None of this true. The City is not going to give the current library to Ryan Companies, and Ryan is not going to own the new library and make the City rent it from them.
Ryan Companies does want to build on the land occupied by the existing library building, but to do that they will buy the building from the City for its appraised value. That’s likely to be in the neighborhood of 2 to 3 million dollars.
Ryan Companies is going to finance the entire mixed-used development, including the library component, and they will charge the City for the cost of building the new library. We will pay them back though what’s called a lease-purchase agreement, but that agreement will have a specified and limited term. At the end of the term, the City will have paid off Ryan’s library construction costs and the library component will be owned by the City, unless for some reason we don’t want it.

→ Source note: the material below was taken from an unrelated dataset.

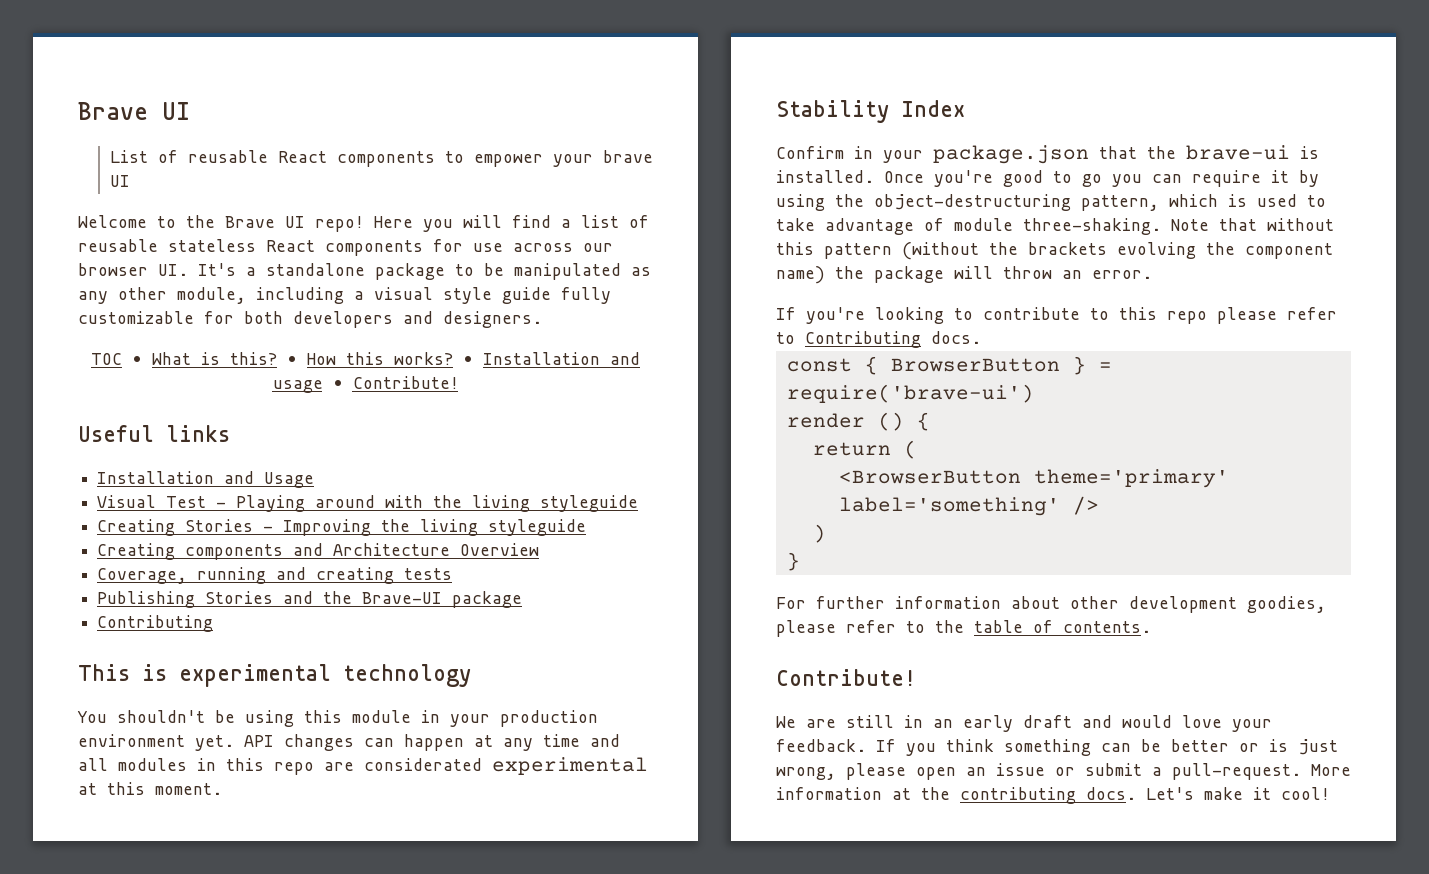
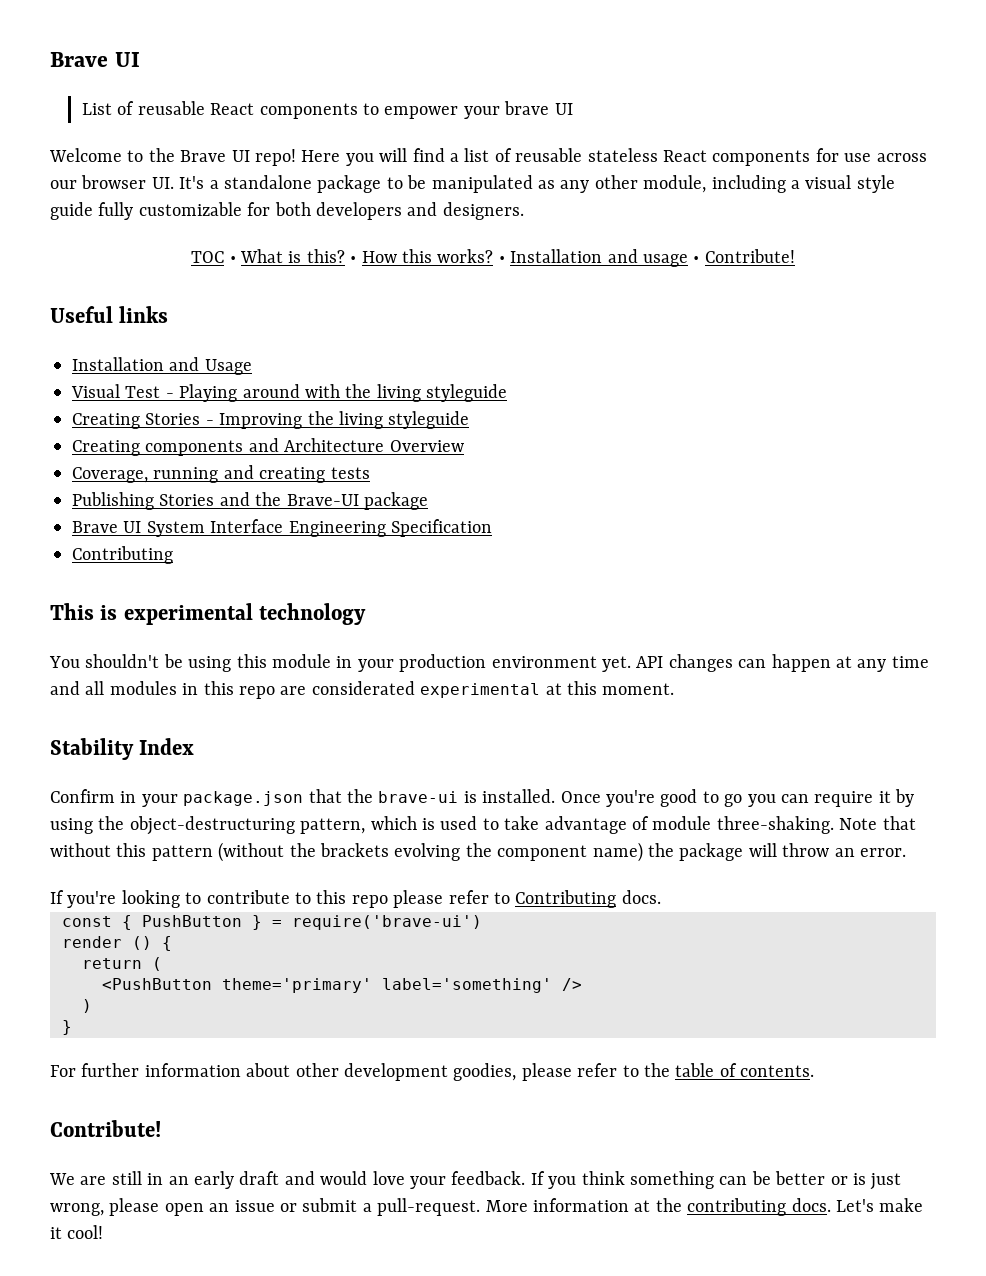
(523, 599) none -> [72,519,492,537] // Brave UI System Interface Engineering Specification
[890,358,1060,372] BrowserButton -> [142,915,242,927] PushButton
[838,470,1021,484] <BrowserButton -> [102,978,212,990] <PushButton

A lease-purchase agreement with Ryan Companies works like a mortgage, only instead of borrowing money on the bond market and paying it back with interest, we pay only the cost of construction. Actually, and here’s the best part of working with Ryan to build a mixed-use facility, Ryan Companies is going to pay for almost half of the cost of building the new library.

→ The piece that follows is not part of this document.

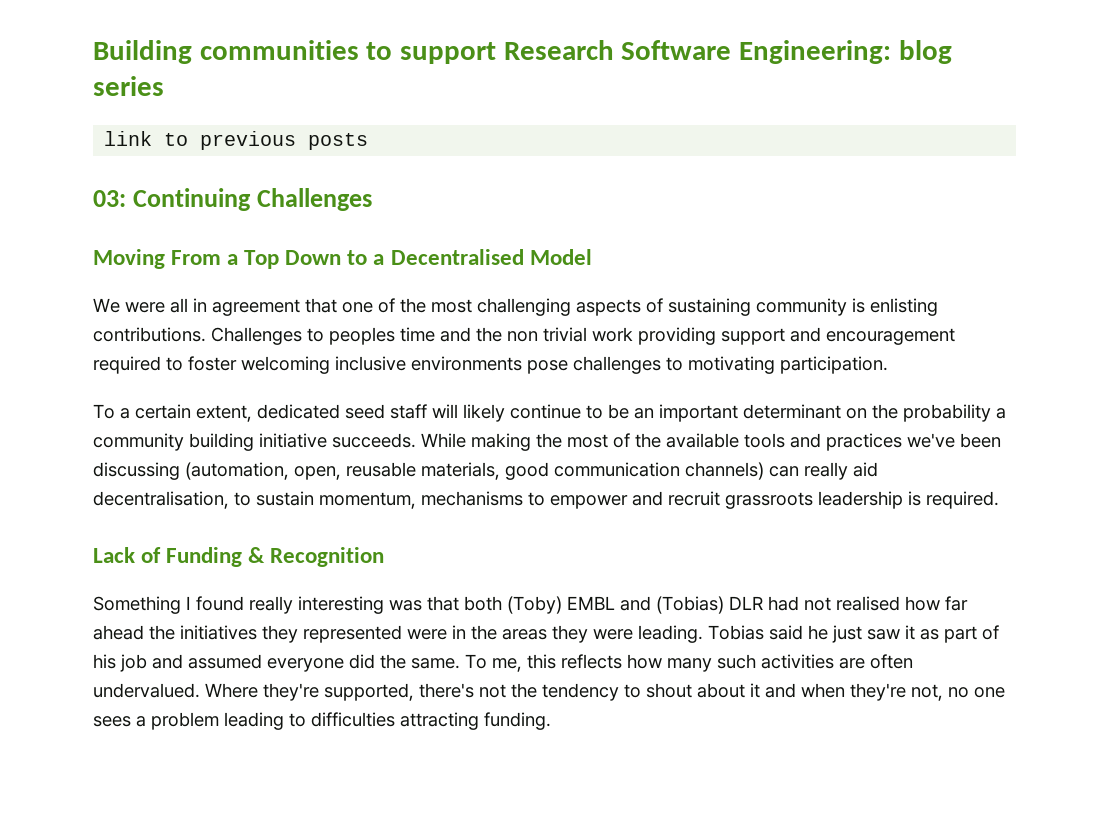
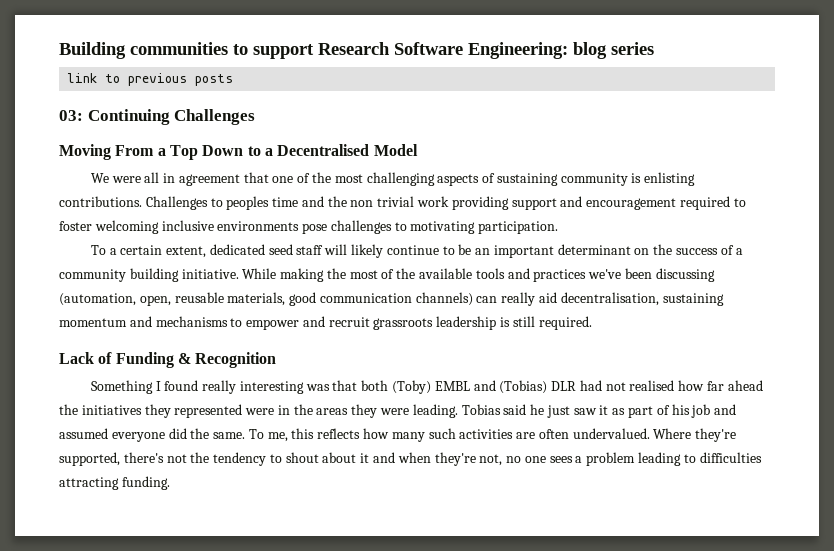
[903,404,991,422] probability -> [676,245,734,255] success of
[259,433,416,448] initiative succeeds. -> [181,269,239,279] initiative.
[234,491,416,509] to sustain momentum, -> [662,293,724,306] [59,316,152,327] sustaining momentum and
(921, 498) none -> [512,316,535,327] still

First off, whatever the cost, they give us a construction credit, which is basically a discount on the price of new building equal to the sale price of the current building. Then, after they build the entire mixed-use development, they owe the City property tax on the residential and retail components. The City collects that tax and turns around and uses it to make the lease-purchase payments.
It’s very possible that the only public money the City will have to spend on building the new library is the $5 million of the Local Option Sales Tax already allocated for this purpose. And the good thing about that is that most of it is collected from people who live outside of Marion but buy things here.
This approach to financing the cost of the new library hardly affects Marion taxpayers at all, except for one taxpayer—Ryan Companies. They’re willing to do this because they believe the risk is worth it, and that they will make a good return on investment from the residential and retail parts of the project.
In the end, this is what public/private partnerships are all about—finding ways for government and business to cooperate for the benefit of the community.
On November 11, 2015, the Marion Public Library Board of Trustees will host a public charette at the library at 5:15 p.m. to solicit input on the design of the new library. A charette is an interactive public meeting intended to generate ideas, suggestions and feedback. The library’s architect, Joe Huberty of Engberg Anderson, has already led two design charettes. The input from those sessions informs what he’ll bring to the third session, which will focus on the exterior design of the building.
“The next charette will be an important step in the design process,” said Library Director Doug Raber. “Our approach is based on the idea of critical regionalism. Local history and context have to drive design. The library has to look like it belongs in Marion and nowhere else. The goal is to design a building that is an expression of Marion’s character.”
During regular business hours on November 11th the library will be closed for a staff training day, but the doors will be open at 5:00 p.m. for the public to attend the charette. The meeting will be held in the large meeting room of the Marion Public Library, located at 1095 6th Avenue.